**PROBLEM STATEMENT:**
Find the string "Software" in the data, then copy every line where it is found.

[Before-and-after change records]
--------------------------------

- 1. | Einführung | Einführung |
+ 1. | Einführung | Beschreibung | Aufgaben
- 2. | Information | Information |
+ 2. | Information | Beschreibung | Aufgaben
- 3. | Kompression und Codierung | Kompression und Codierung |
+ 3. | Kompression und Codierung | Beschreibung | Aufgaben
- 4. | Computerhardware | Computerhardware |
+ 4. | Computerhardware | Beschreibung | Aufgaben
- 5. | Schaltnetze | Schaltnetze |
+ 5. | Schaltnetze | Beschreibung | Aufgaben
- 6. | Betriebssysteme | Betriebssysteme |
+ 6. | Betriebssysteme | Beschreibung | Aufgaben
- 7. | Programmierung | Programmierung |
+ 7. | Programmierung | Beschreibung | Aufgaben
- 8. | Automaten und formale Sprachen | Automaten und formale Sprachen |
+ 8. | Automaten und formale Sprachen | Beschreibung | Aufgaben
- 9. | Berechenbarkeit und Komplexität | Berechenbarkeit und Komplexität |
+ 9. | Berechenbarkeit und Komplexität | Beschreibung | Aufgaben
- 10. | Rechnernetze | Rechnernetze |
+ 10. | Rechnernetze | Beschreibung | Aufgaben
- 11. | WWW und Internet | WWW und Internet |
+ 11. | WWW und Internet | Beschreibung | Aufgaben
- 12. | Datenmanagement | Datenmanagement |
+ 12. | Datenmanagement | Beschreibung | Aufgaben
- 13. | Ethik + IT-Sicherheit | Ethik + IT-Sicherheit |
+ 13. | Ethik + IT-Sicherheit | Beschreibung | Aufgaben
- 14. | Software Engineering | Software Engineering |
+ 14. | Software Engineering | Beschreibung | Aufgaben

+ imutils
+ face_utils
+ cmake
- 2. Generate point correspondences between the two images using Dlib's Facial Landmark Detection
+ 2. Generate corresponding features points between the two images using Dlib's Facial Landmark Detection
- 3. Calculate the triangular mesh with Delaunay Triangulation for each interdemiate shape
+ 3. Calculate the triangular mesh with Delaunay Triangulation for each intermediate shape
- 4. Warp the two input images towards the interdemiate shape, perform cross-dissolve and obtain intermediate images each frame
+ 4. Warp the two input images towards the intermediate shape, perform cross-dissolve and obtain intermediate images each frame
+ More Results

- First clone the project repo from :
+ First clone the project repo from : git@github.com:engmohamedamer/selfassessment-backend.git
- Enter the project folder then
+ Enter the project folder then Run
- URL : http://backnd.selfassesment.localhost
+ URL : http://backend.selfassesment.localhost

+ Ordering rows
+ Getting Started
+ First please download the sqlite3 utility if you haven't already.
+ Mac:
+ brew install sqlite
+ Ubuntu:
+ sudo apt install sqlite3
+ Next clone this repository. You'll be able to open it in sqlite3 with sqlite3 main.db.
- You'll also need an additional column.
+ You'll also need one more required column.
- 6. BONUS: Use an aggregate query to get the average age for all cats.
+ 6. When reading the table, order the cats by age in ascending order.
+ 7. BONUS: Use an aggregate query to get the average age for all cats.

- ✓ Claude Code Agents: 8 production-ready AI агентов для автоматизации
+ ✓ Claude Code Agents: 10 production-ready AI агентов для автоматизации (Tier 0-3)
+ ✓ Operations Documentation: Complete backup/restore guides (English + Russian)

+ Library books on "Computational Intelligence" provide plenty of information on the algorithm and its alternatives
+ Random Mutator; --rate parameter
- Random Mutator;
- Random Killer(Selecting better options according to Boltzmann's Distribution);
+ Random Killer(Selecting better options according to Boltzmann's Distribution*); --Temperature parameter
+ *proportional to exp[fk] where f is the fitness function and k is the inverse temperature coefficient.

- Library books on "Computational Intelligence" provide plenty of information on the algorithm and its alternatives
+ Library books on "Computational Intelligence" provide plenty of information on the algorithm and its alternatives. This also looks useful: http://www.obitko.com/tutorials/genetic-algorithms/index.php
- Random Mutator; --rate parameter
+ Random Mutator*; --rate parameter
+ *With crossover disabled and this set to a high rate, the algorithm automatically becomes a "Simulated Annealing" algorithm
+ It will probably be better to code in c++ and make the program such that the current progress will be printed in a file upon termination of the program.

--------------------------------

**OUTPUT OF THE TASK:**
- 14. | Software Engineering | Software Engineering |
+ 14. | Software Engineering | Beschreibung | Aufgaben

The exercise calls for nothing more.